*** Opening of Input for this task ***
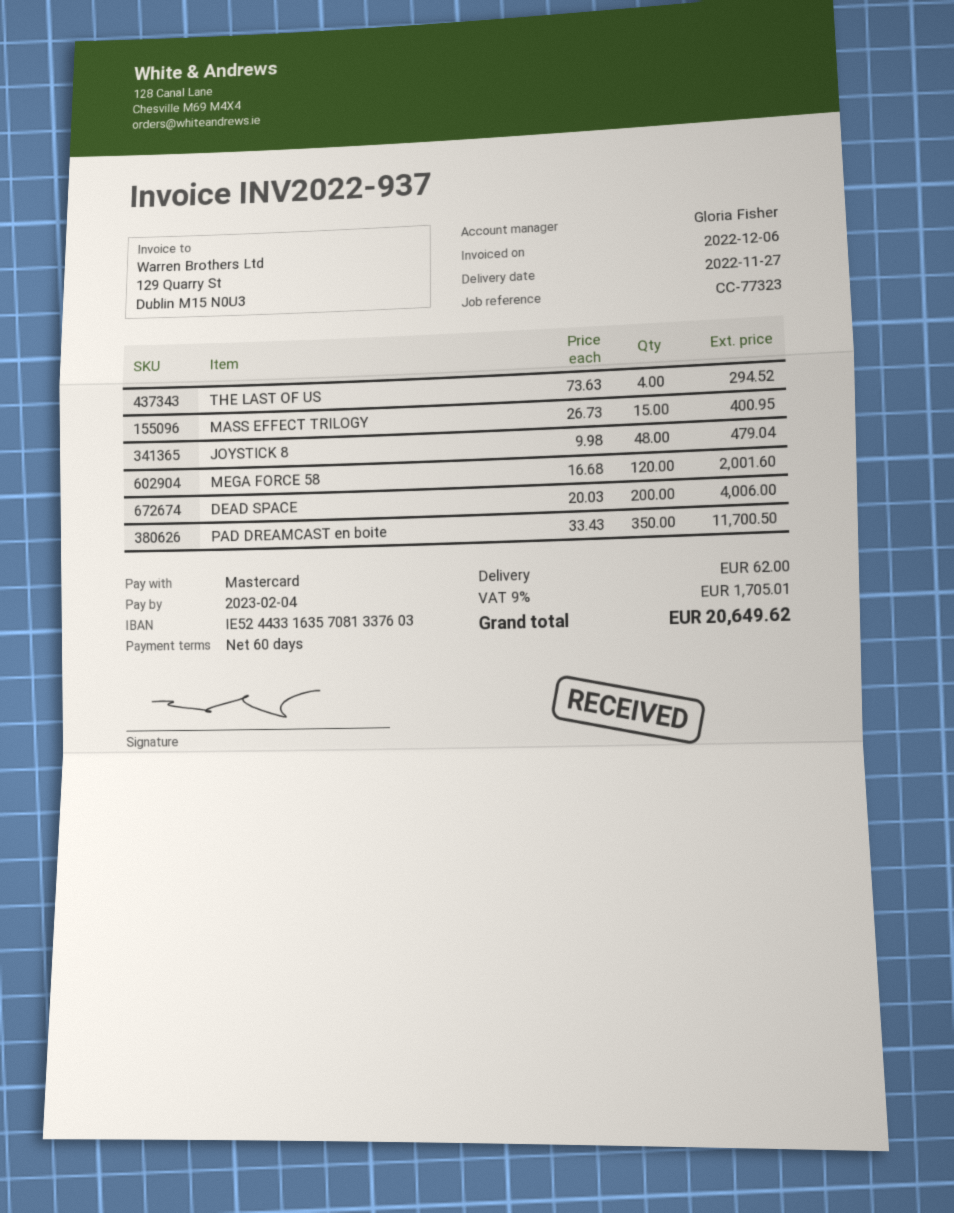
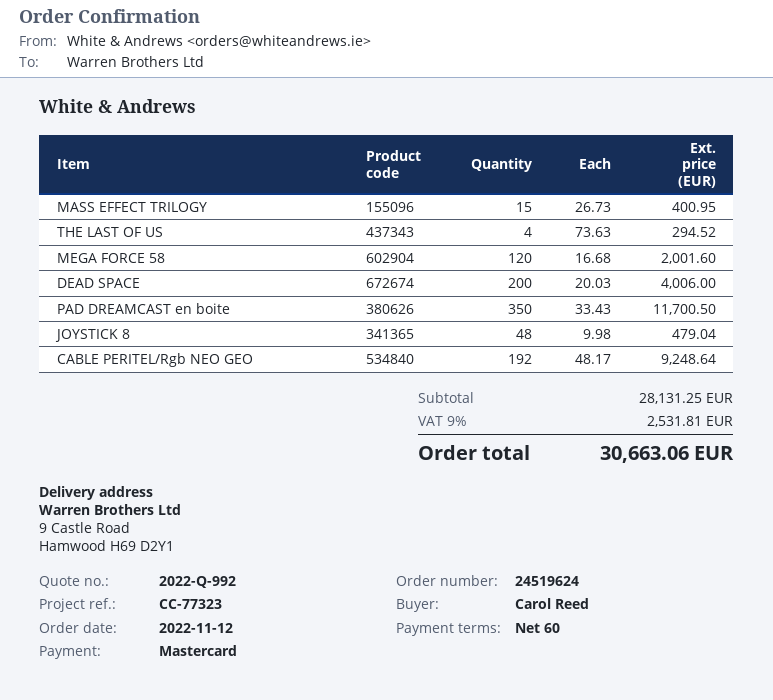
CABLE PERITEL/Rgb NEO GEO: none -> 192 x 48.17 = 9248.64
shipping: 62.00 -> none
tax: 9% = 1705.01 -> 9% = 2531.81
total: 20649.62 -> 30663.06

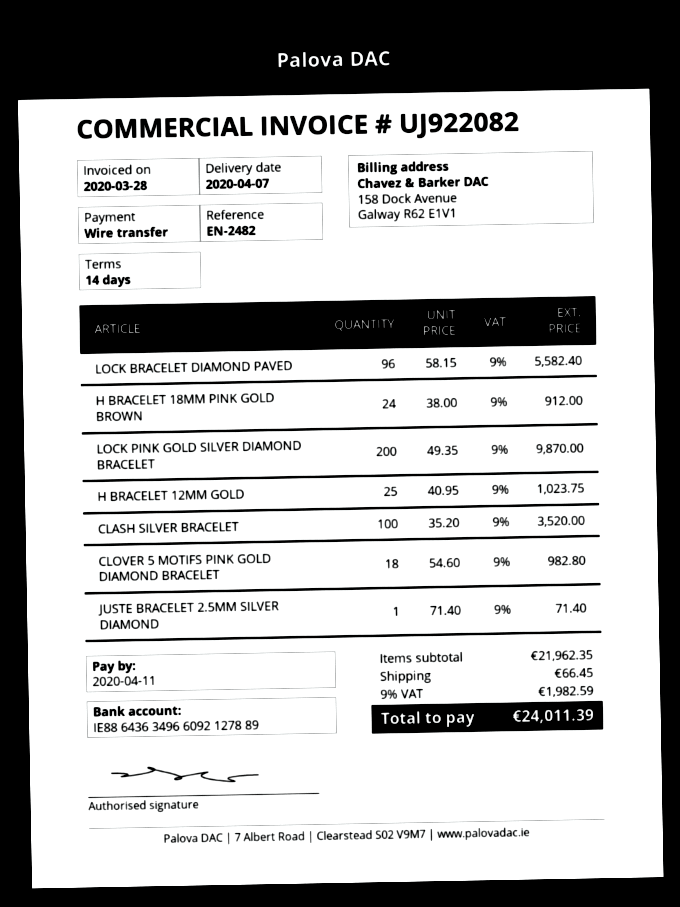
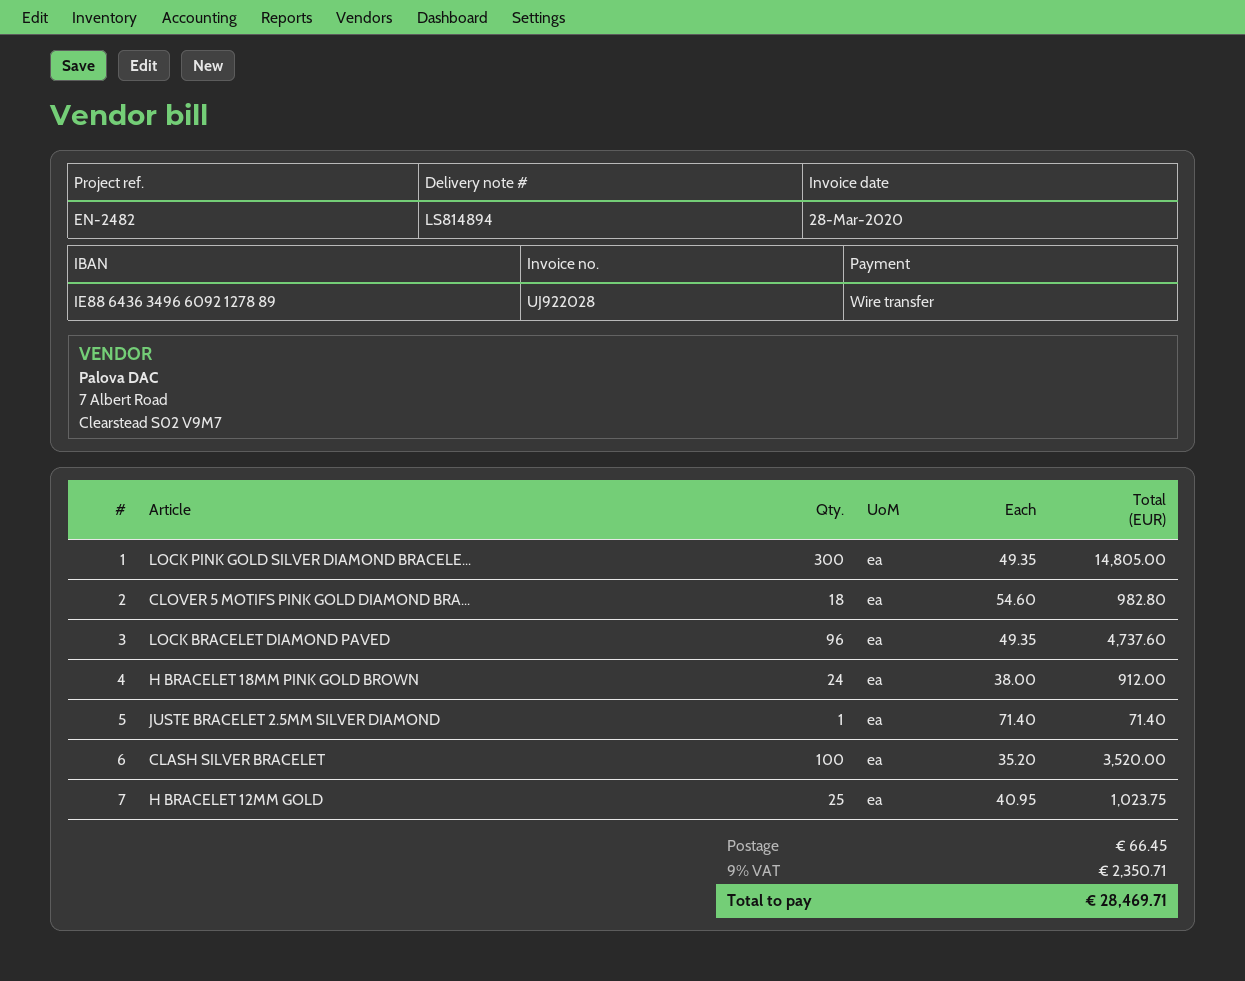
invoice number: UJ922082 -> UJ922028
LOCK BRACELET DIAMOND PAVED: 96 x 58.15 = 5582.40 -> 96 x 49.35 = 4737.60
LOCK PINK GOLD SILVER DIAMOND BRACELET: 200 x 49.35 = 9870.00 -> 300 x 49.35 = 14805.00
tax: 9% = 1982.59 -> 9% = 2350.71
total: 24011.39 -> 28469.71

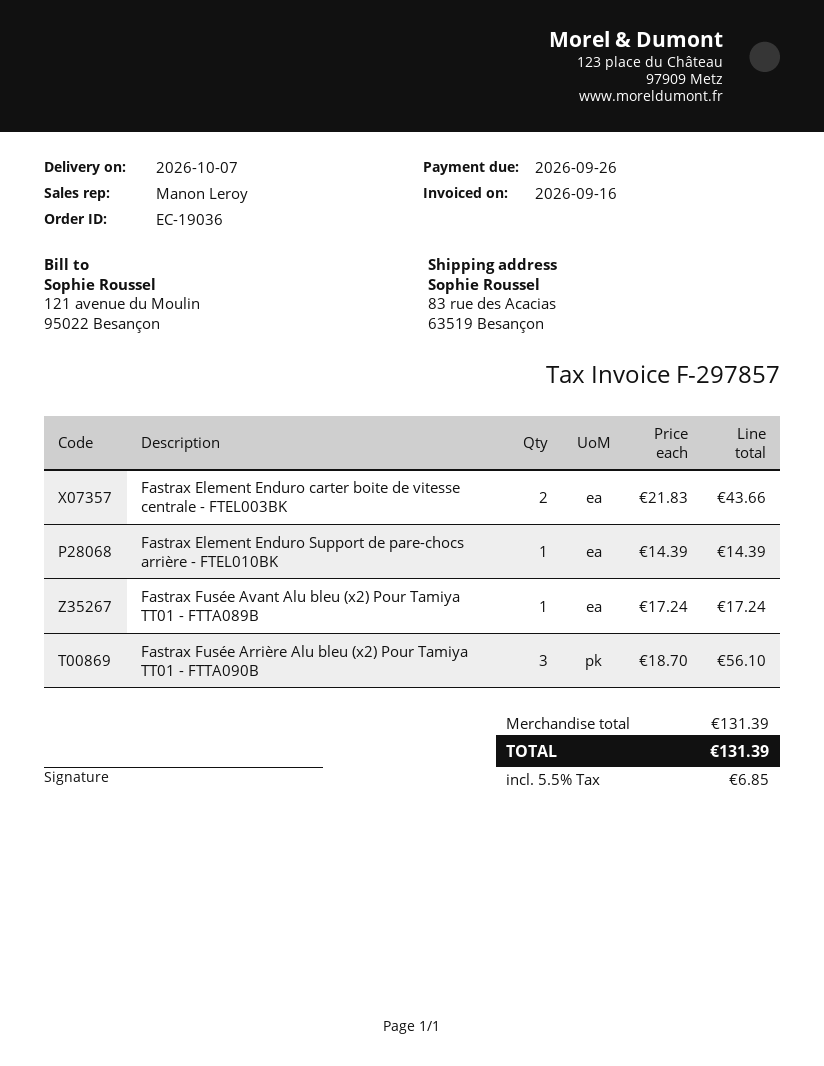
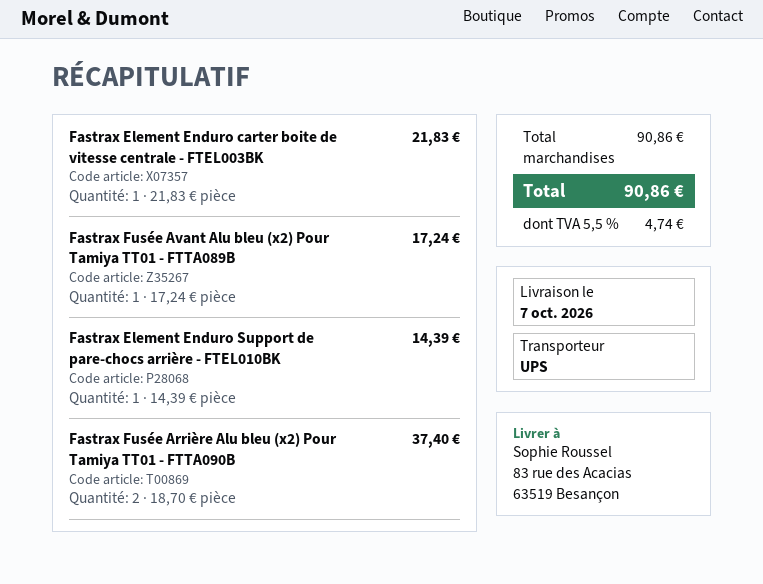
Fastrax Element Enduro carter boite de vitesse centrale - FTEL003BK: 2 x 21.83 = 43.66 -> 1 x 21.83 = 21.83
Fastrax Fusée Arrière Alu bleu (x2) Pour Tamiya TT01 - FTTA090B: 3 x 18.70 = 56.10 -> 2 x 18.70 = 37.40
subtotal: 131.39 -> 90.86
tax: 5.5% = 6.85 -> 5.5% = 4.74
total: 131.39 -> 90.86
*** Close of Input for this task ***
> [Directions]:
Your copy should consist only of the lines from the line holding "shipping: 62.00 -> none" through the final line of the listing above, both included, with all pictures omitted.

> [Task answer]:
shipping: 62.00 -> none
tax: 9% = 1705.01 -> 9% = 2531.81
total: 20649.62 -> 30663.06

invoice number: UJ922082 -> UJ922028
LOCK BRACELET DIAMOND PAVED: 96 x 58.15 = 5582.40 -> 96 x 49.35 = 4737.60
LOCK PINK GOLD SILVER DIAMOND BRACELET: 200 x 49.35 = 9870.00 -> 300 x 49.35 = 14805.00
tax: 9% = 1982.59 -> 9% = 2350.71
total: 24011.39 -> 28469.71

Fastrax Element Enduro carter boite de vitesse centrale - FTEL003BK: 2 x 21.83 = 43.66 -> 1 x 21.83 = 21.83
Fastrax Fusée Arrière Alu bleu (x2) Pour Tamiya TT01 - FTTA090B: 3 x 18.70 = 56.10 -> 2 x 18.70 = 37.40
subtotal: 131.39 -> 90.86
tax: 5.5% = 6.85 -> 5.5% = 4.74
total: 131.39 -> 90.86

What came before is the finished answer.